An Esophagogastroduodenal Crohn’s-Like Disease in a Long-Standing Pan-Ulcerative Colitis Patient

1Department of Internal Medicine, Division of Digestive Diseases and Nutrition, Rush University Medical Center, Chicago, IL 60612, USA
2Department of Pathology, Rush University Medical Center, Chicago, IL 60612, USA

Received 8 July 2014; Accepted 29 August 2014; Published 10 September 2014

Academic Editor: Sachiyo Nomura

Copyright © 2014 Christopher Moore et al. This is an open access article distributed under the Creative Commons Attribution License, which permits unrestricted use, distribution, and reproduction in any medium, provided the original work is properly cited.

Abstract

Inflammatory bowel disease (IBD) comprises the principal subtypes Crohn’s disease (CD) and ulcerative colitis (UC), with a fraction remaining as IBD unclassified (IBDU). Given the complexity of IBD manifestations in a patient over time and our increasing understanding of IBD biology, a modification in subtype diagnosis can also occur. Herein is a case of a 27-year-old female with well-controlled and long-standing pan-UC, who developed Crohn’s-like esophagogastroduodenitis. The difficulty in classifying IBD into a single traditional subtype, and the debated presentation of a coexistent IBD will be discussed.

1. Introduction

Inflammatory bowel disease (IBD) comprises two main subtypes, Crohn’s disease (CD) and ulcerative colitis (UC). In terms of anatomic location, CD has a predilection for the ileocecum but anywhere along the gastrointestinal tract (GI) is possible [1]. UC traditionally arises from the rectum and can extend proximally to encompass the entire colon, with effects even upon the ileum, that is, “backwash ileitis” [2]. Associative disease in the upper GI tract is not well characterized and is considered atypical in UC. Despite the addition of extensive clinical and histologic testing, 10% of patients evade a single IBD subtype diagnosis [3] and are designated as IBD unclassified (IBDU). The prior designation of “indeterminate colitis” is now used only after pathological assessment of a resected colon. Further data or expert opinion may direct a resubtyping of the initial diagnosis, with significant therapeutic implications [4].

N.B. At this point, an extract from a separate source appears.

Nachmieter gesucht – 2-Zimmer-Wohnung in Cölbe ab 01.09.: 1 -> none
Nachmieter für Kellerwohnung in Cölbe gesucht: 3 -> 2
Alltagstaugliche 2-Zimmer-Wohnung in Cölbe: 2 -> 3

Herein is a case report of a 27-year-old female with well-controlled and long-standing pan-UC on mesalamine who manifested CD-like features in the esophagus, stomach, and proximal duodenum. The implications upon the validity of her original UC diagnosis, the notion of atypical UC with upper GI involvement, and the potential for the much disputed coexistent CD are all discussed.

2. Case Report

A 27-year-old African American healthy female, without IBD family history, was initially evaluated for diffuse abdominal pain and bloody bowel movements in 2008. Her colonoscopy revealed loss of vascular pattern, mucosal granularity, friability, and salt-and-pepper ulceration diffusely involving the rectum and entire colon. Her ileal mucosa was grossly normal. Histological examination revealed crypt distortion, neutrophilic crypt abscesses, and mucin depletion of the colon and rectum, with normal ileal mucosa. Given these findings she was diagnosed with pan-UC. This flare presentation was successfully treated with an oral prednisone pulse with taper, and with maintenance mesalamine 2.4 grams twice daily.

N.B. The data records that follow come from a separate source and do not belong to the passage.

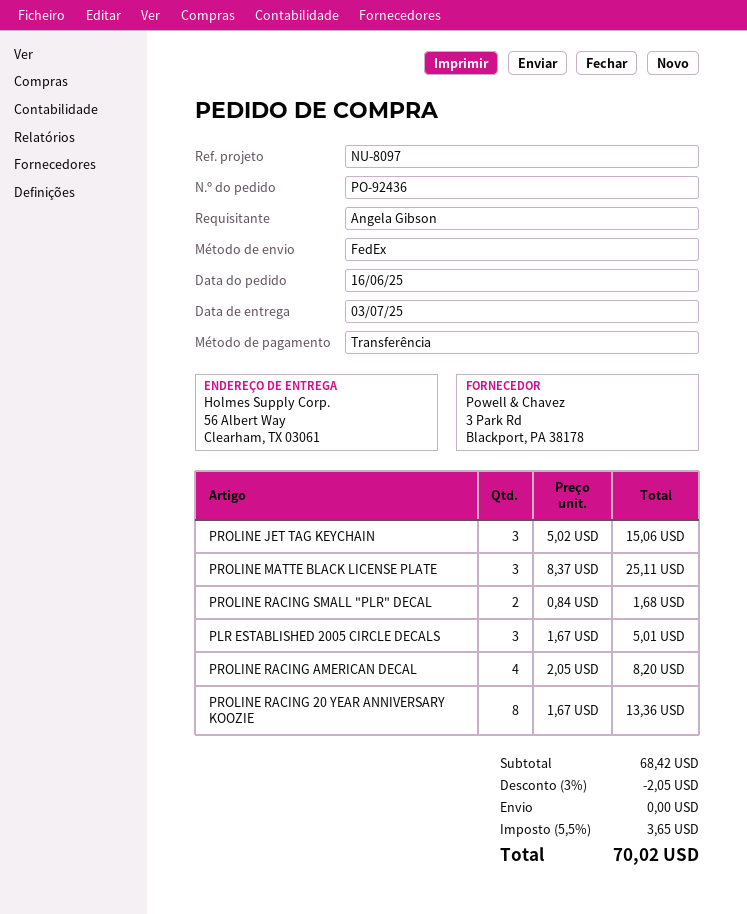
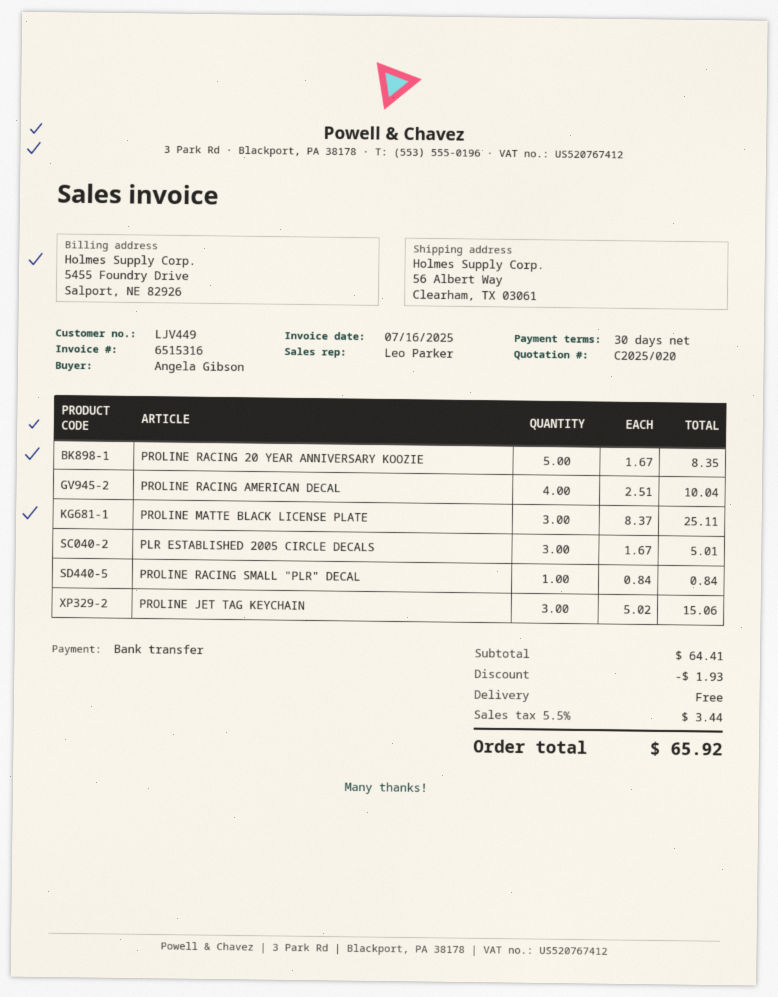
PROLINE RACING SMALL "PLR" DECAL: 2 x 0.84 = 1.68 -> 1 x 0.84 = 0.84
PROLINE RACING AMERICAN DECAL: 4 x 2.05 = 8.20 -> 4 x 2.51 = 10.04
PROLINE RACING 20 YEAR ANNIVERSARY KOOZIE: 8 x 1.67 = 13.36 -> 5 x 1.67 = 8.35
subtotal: 68.42 -> 64.41
discount: 2.05 -> 1.93
tax: 5.5% = 3.65 -> 5.5% = 3.44
total: 70.02 -> 65.92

Until late December 2010 she was in clinical remission when she displayed symptoms of a typical UC flare and new normocytic anemia (albumin 2.9 g/dL and hemoglobin 11.8 g/dL). She underwent colonoscopy with biopsies, redemonstrating severe pan-UC and a normal ileum. Furthermore, for her new anemia, she underwent same-day esophagogastroduodenoscopy (EGD) with biopsies, and it demonstrated unremarkable esophagus, stomach, and duodenum. She again responded to an oral prednisone pulse dose with long taper and was able to continue on the same mesalamine dosage.

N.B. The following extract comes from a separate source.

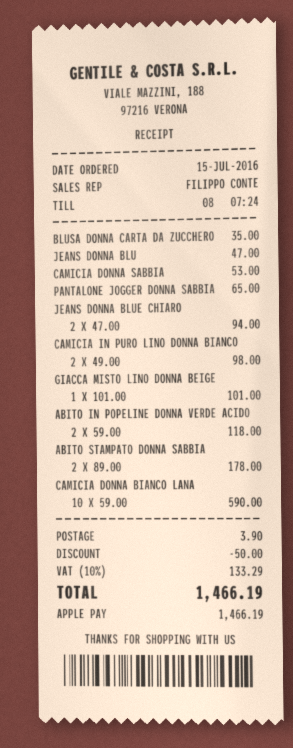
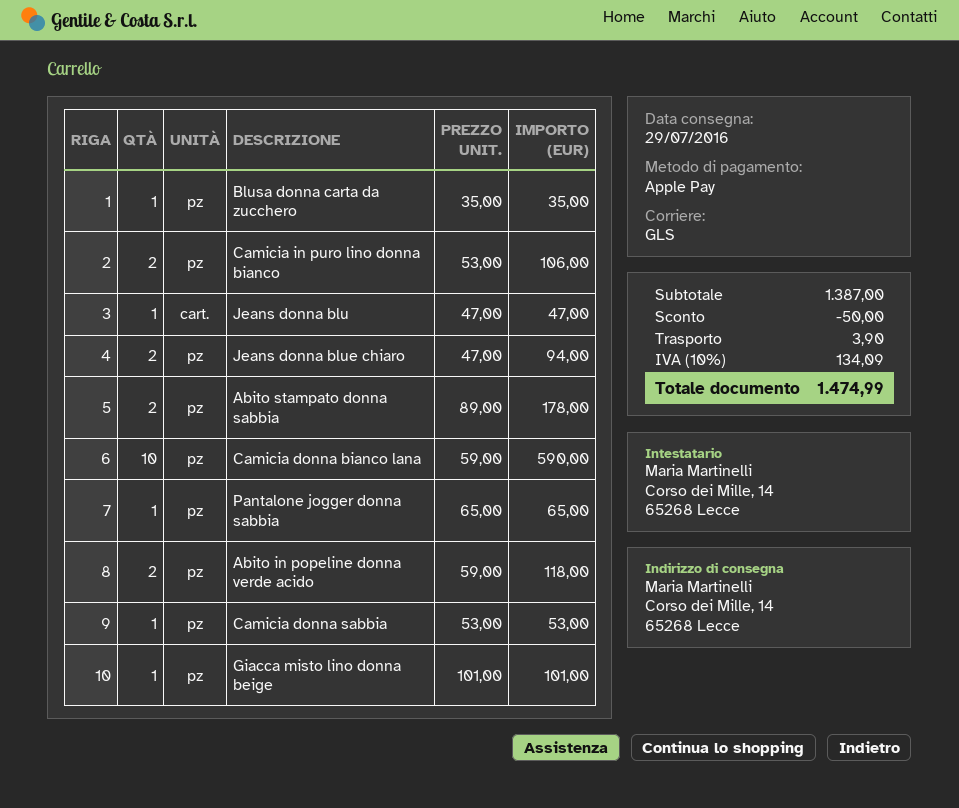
CAMICIA IN PURO LINO DONNA BIANCO: 2 x 49.00 = 98.00 -> 2 x 53.00 = 106.00
tax: 10% = 133.29 -> 10% = 134.09
total: 1466.19 -> 1474.99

In early September 2012 she noted increasing solid food dysphagia with associated epigastric pain, nausea, and vomiting. However, she did not manifest any lower GI symptoms as previously experienced during her UC flares. She denied any new medications, foods, behavioral changes, or stressors, and despite a two-week course of proton-pump inhibitor (PPI), her symptoms persisted. Thus, in late September 2012, an EGD was performed and displayed severe prominent ulceration with edematous friable mucosa in the distal esophagus without stricture or fistula, a normal appearing z-line, and no hiatal hernia (Figure 1). The stomach displayed a normal appearing fundus and proximal body, whereas the distal body and antrum displayed only a patchy granular pattern. The duodenum was grossly normal in appearance. Histology of esophageal mucosa displayed lymphohistiocytic aggregates with fissuring ulceration (Figure 2(a)). Histology of the gastric mucosa also showed changes typical for focal enhancing gastritis with cryptitis, lymphohistiocytic aggregates, and eosinophilia and was without evidence of Helicobacter pylori (Figure 2(b)). Histology of the duodenal mucosa displayed cryptitis and lymphohistiocytic aggregates and eosinophilia (Figure 2(c)). These endoscopic and histological changes were suggestive of a CD-like presentation of the upper GI tract.

464139.fig.001
Figure 1: EGD in 2012 which displayed severe prominent ulceration with edematous friable mucosa in the distal esophagus.
fig2
Figure 2: (a) Esophageal biopsy from EGD 2012 showing focal ulceration and patchy acute and chronic esophagitis suggestive of Crohn’s disease (routine hematoxylin and eosin staining, magnification ×100). (b) Gastric biopsy from EGD 2012 showing patchy and deep “focally enhancing” gastritis with cryptitis suggestive of Crohn’s disease (routine hematoxylin and eosin staining, magnification ×200). (c) Duodenal biopsy from EGD 2012 showing patchy chronic duodenitis with cryptitis and lymphohistiocytic aggregate (routine hematoxylin and eosin staining, magnification ×200).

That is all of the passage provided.